INPUT DATA →
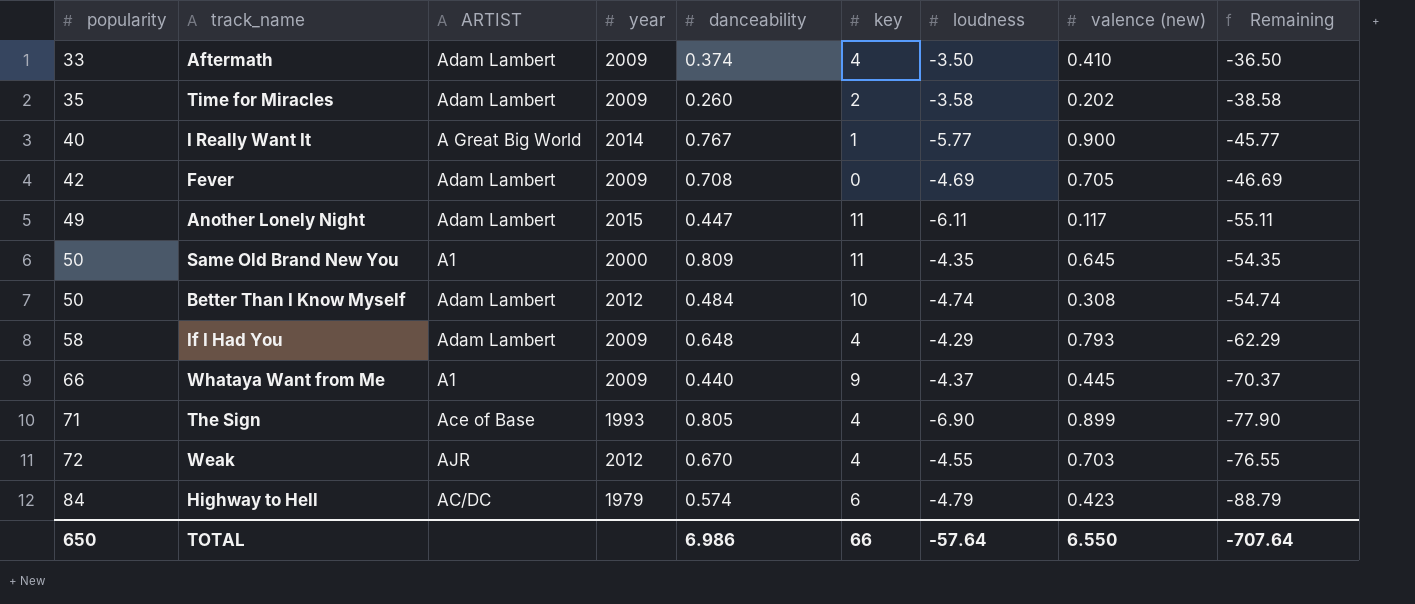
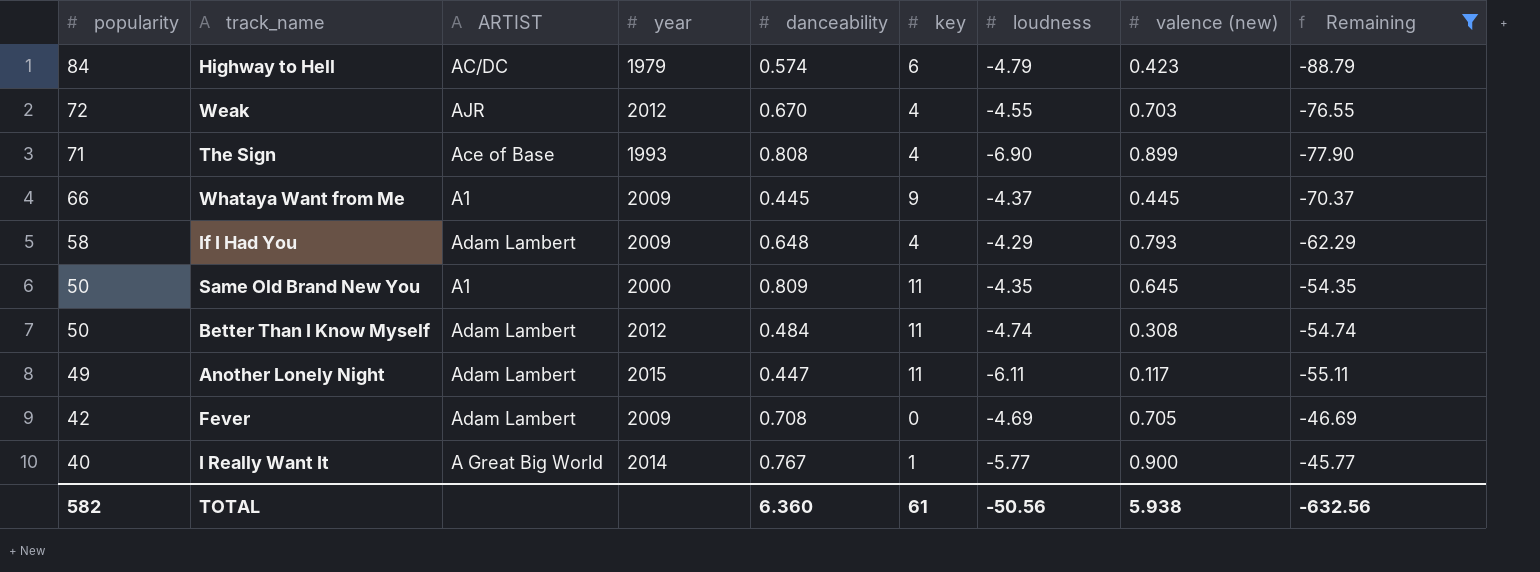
filter: none -> Remaining <= -45.77
row order: popularity ascending -> popularity descending
The Sign | danceability: 0.805 -> 0.808
Whataya Want from Me | danceability: 0.440 -> 0.445
Better Than I Know Myself | key: 10 -> 11
TOTAL | popularity: 650 -> 582
TOTAL | danceability: 6.986 -> 6.360
TOTAL | key: 66 -> 61
TOTAL | loudness: -57.64 -> -50.56
TOTAL | valence (new): 6.550 -> 5.938
TOTAL | Remaining: -707.64 -> -632.56

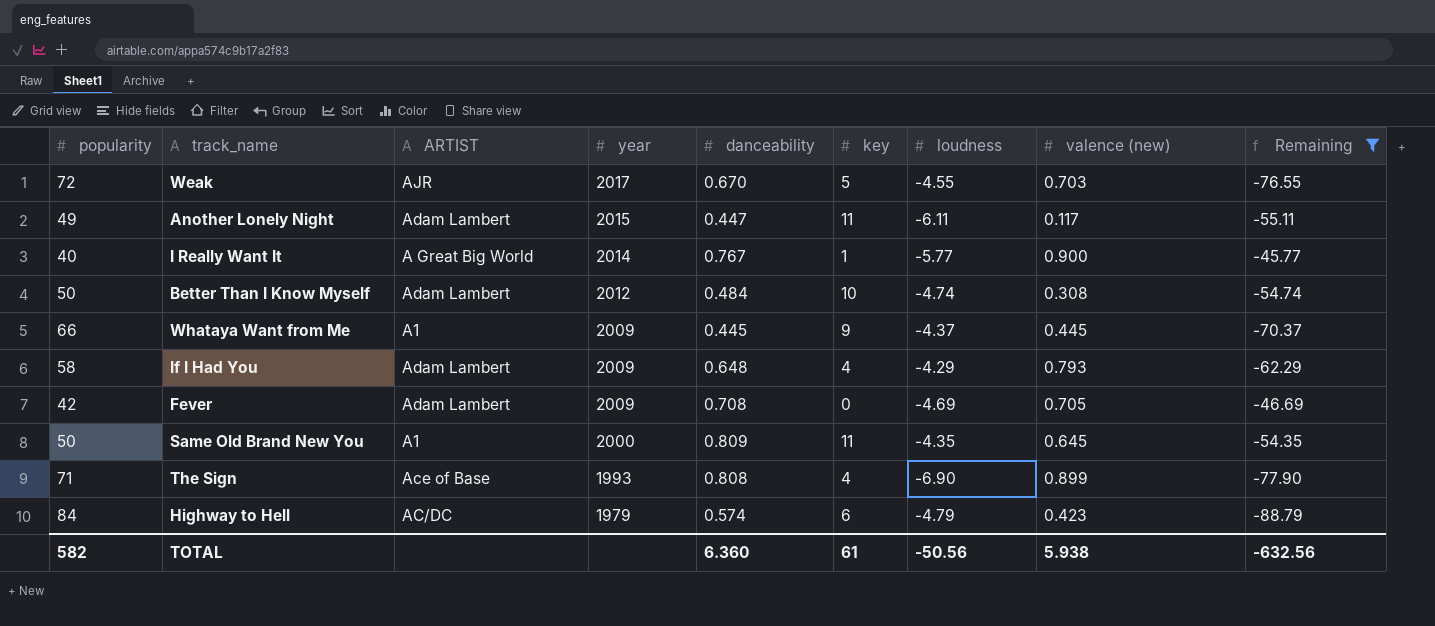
row order: popularity descending -> year descending
Weak | year: 2012 -> 2017
Weak | key: 4 -> 5
Better Than I Know Myself | key: 11 -> 10

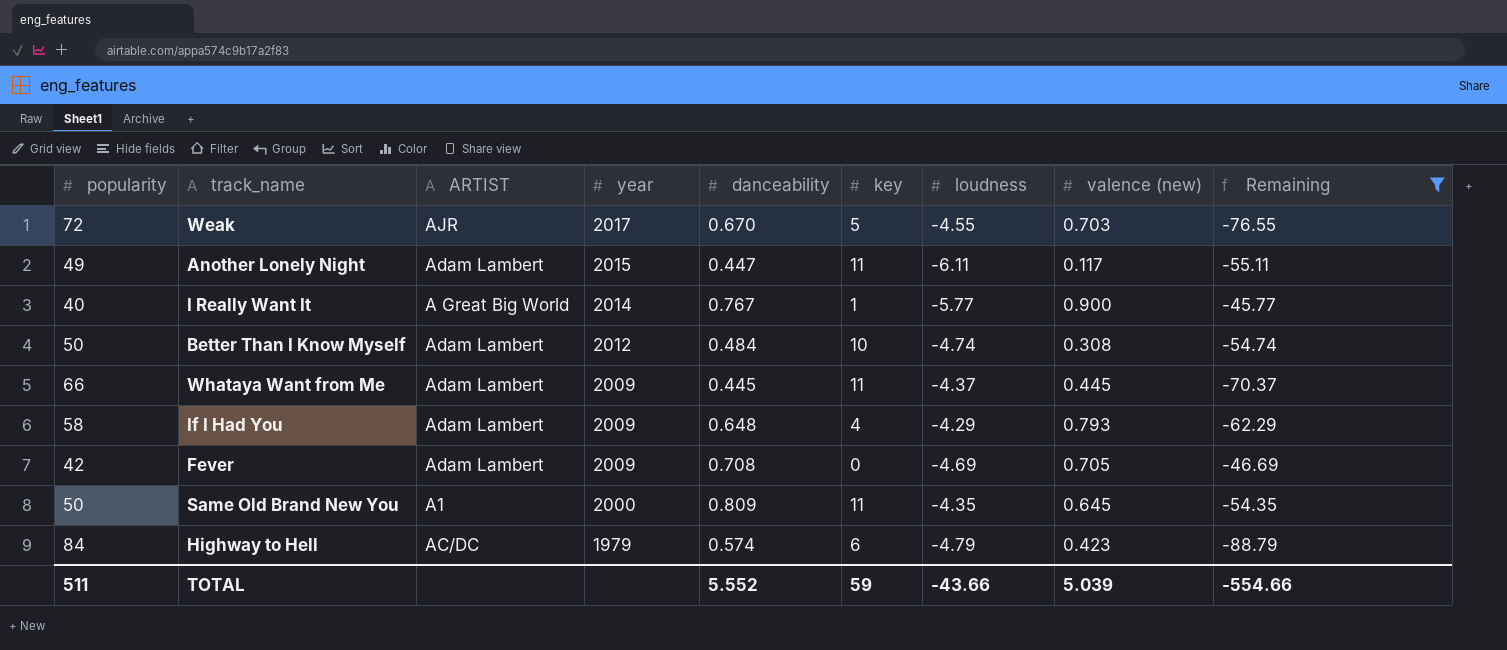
row The Sign: 71 | Ace of Base | 1993 | 0.808 | 4 | -6.90 | 0.899 | -77.90 -> none
Whataya Want from Me | ARTIST: A1 -> Adam Lambert
Whataya Want from Me | key: 9 -> 11
TOTAL | popularity: 582 -> 511
TOTAL | danceability: 6.360 -> 5.552
TOTAL | key: 61 -> 59
TOTAL | loudness: -50.56 -> -43.66
TOTAL | valence (new): 5.938 -> 5.039
TOTAL | Remaining: -632.56 -> -554.66

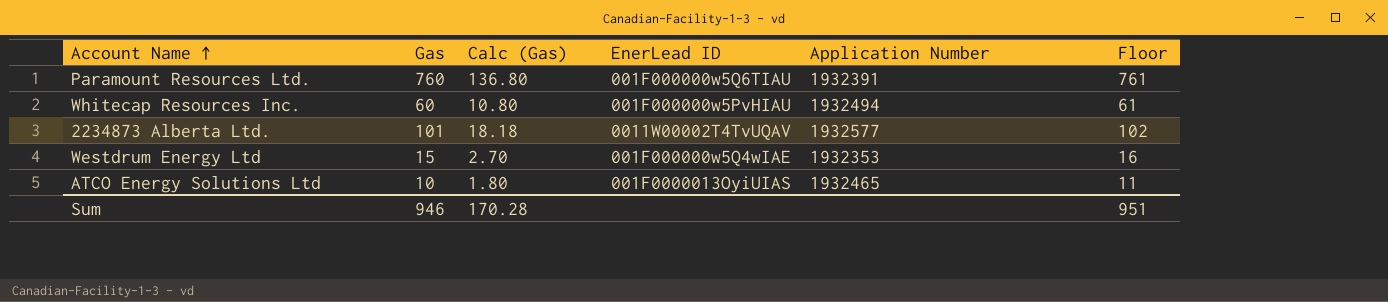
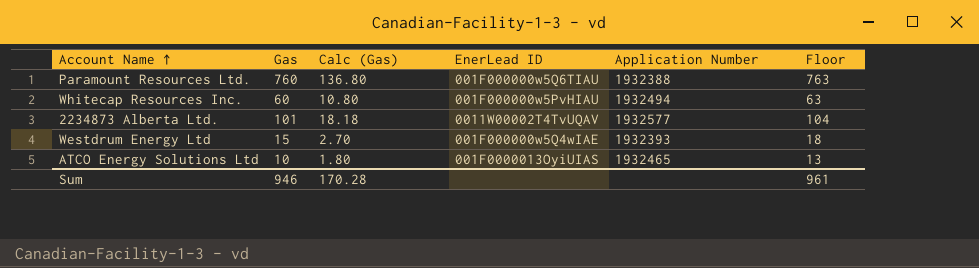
column Floor | formula: [Gas] + 1 -> [Gas] + 3
Paramount Resources Ltd. | Application Number: 1932391 -> 1932388
Westdrum Energy Ltd | Application Number: 1932353 -> 1932393
Sum | Floor: 951 -> 961

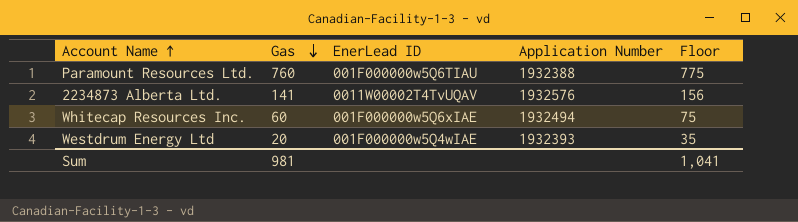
row order: none -> Gas descending
column Calc (Gas) | formula: [Gas] * 0.18 -> none
column Floor | formula: [Gas] + 3 -> [Gas] + 15
row ATCO Energy Solutions Ltd: 10 | 1.80 | 001F0000013OyiUIAS | 1932465 | 13 -> none
2234873 Alberta Ltd. | Gas: 101 -> 141
2234873 Alberta Ltd. | Application Number: 1932577 -> 1932576
Whitecap Resources Inc. | EnerLead ID: 001F000000w5PvHIAU -> 001F000000w5Q6xIAE
Westdrum Energy Ltd | Gas: 15 -> 20
Sum | Gas: 946 -> 981
Sum | Floor: 961 -> 1,041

TRY IT → When you write out the data, keep every line exact and drop the pictures.

REPLY →
filter: none -> Remaining <= -45.77
row order: popularity ascending -> popularity descending
The Sign | danceability: 0.805 -> 0.808
Whataya Want from Me | danceability: 0.440 -> 0.445
Better Than I Know Myself | key: 10 -> 11
TOTAL | popularity: 650 -> 582
TOTAL | danceability: 6.986 -> 6.360
TOTAL | key: 66 -> 61
TOTAL | loudness: -57.64 -> -50.56
TOTAL | valence (new): 6.550 -> 5.938
TOTAL | Remaining: -707.64 -> -632.56

row order: popularity descending -> year descending
Weak | year: 2012 -> 2017
Weak | key: 4 -> 5
Better Than I Know Myself | key: 11 -> 10

row The Sign: 71 | Ace of Base | 1993 | 0.808 | 4 | -6.90 | 0.899 | -77.90 -> none
Whataya Want from Me | ARTIST: A1 -> Adam Lambert
Whataya Want from Me | key: 9 -> 11
TOTAL | popularity: 582 -> 511
TOTAL | danceability: 6.360 -> 5.552
TOTAL | key: 61 -> 59
TOTAL | loudness: -50.56 -> -43.66
TOTAL | valence (new): 5.938 -> 5.039
TOTAL | Remaining: -632.56 -> -554.66

column Floor | formula: [Gas] + 1 -> [Gas] + 3
Paramount Resources Ltd. | Application Number: 1932391 -> 1932388
Westdrum Energy Ltd | Application Number: 1932353 -> 1932393
Sum | Floor: 951 -> 961

row order: none -> Gas descending
column Calc (Gas) | formula: [Gas] * 0.18 -> none
column Floor | formula: [Gas] + 3 -> [Gas] + 15
row ATCO Energy Solutions Ltd: 10 | 1.80 | 001F0000013OyiUIAS | 1932465 | 13 -> none
2234873 Alberta Ltd. | Gas: 101 -> 141
2234873 Alberta Ltd. | Application Number: 1932577 -> 1932576
Whitecap Resources Inc. | EnerLead ID: 001F000000w5PvHIAU -> 001F000000w5Q6xIAE
Westdrum Energy Ltd | Gas: 15 -> 20
Sum | Gas: 946 -> 981
Sum | Floor: 961 -> 1,041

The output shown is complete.